**Work to be completed:** The reply should consist of the line containing "- Google Chrome installed" and all lines after it in the listing below, reproduced exactly and nothing more.

[Data to process]

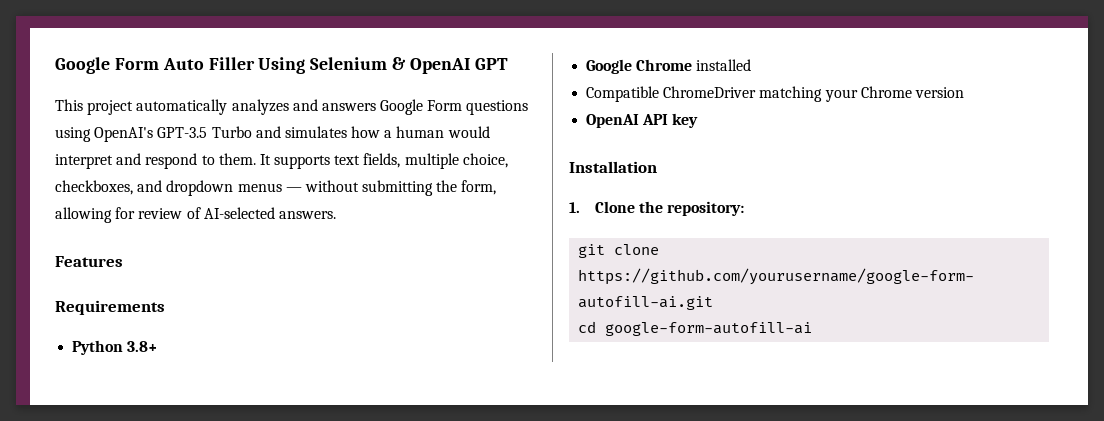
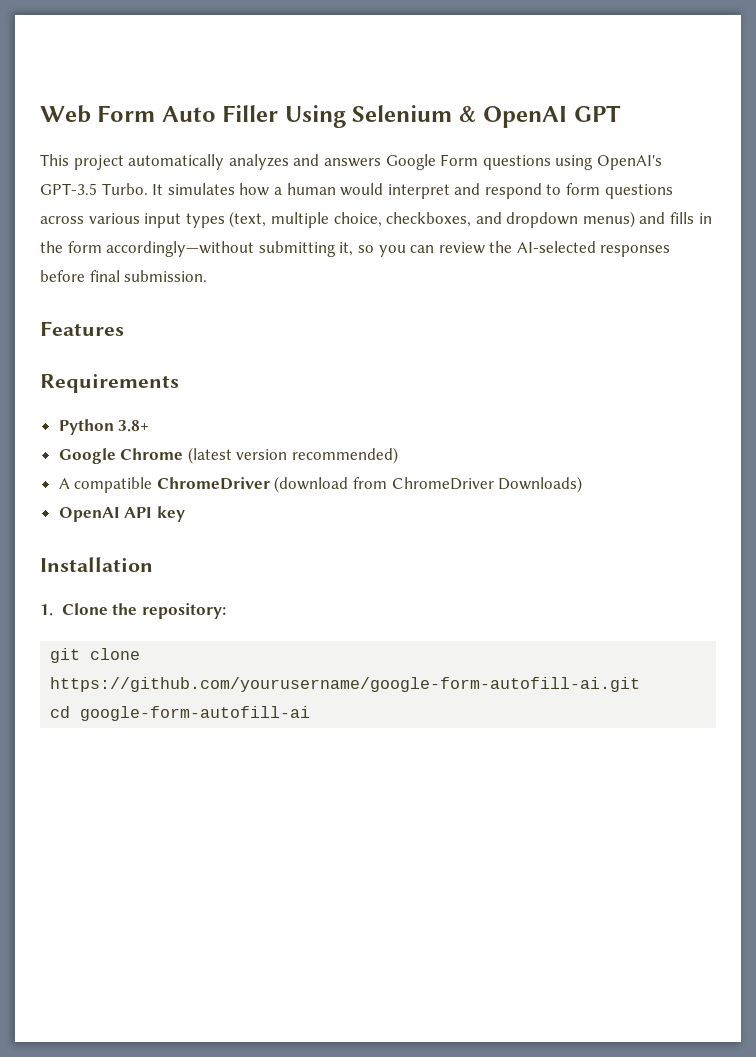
- Google Form Auto Filler Using Selenium & OpenAI GPT
+ Web Form Auto Filler Using Selenium & OpenAI GPT
- This project automatically analyzes and answers Google Form questions using OpenAI's GPT-3.5 Turbo and simulates how a human would interpret and respond to them. It supports text fields, multiple choice, checkboxes, and dropdown menus — without submitting the form, allowing for review of AI-selected answers.
+ This project automatically analyzes and answers Google Form questions using OpenAI's GPT-3.5 Turbo. It simulates how a human would interpret and respond to form questions across various input types (text, multiple choice, checkboxes, and dropdown menus) and fills in the form accordingly—without submitting it, so you can review the AI-selected responses before final submission.
- Google Chrome installed
- Compatible ChromeDriver matching your Chrome version
+ Google Chrome (latest version recommended)
+ A compatible ChromeDriver (download from ChromeDriver Downloads)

[/Data to process]

**Written response:**
- Google Chrome installed
- Compatible ChromeDriver matching your Chrome version
+ Google Chrome (latest version recommended)
+ A compatible ChromeDriver (download from ChromeDriver Downloads)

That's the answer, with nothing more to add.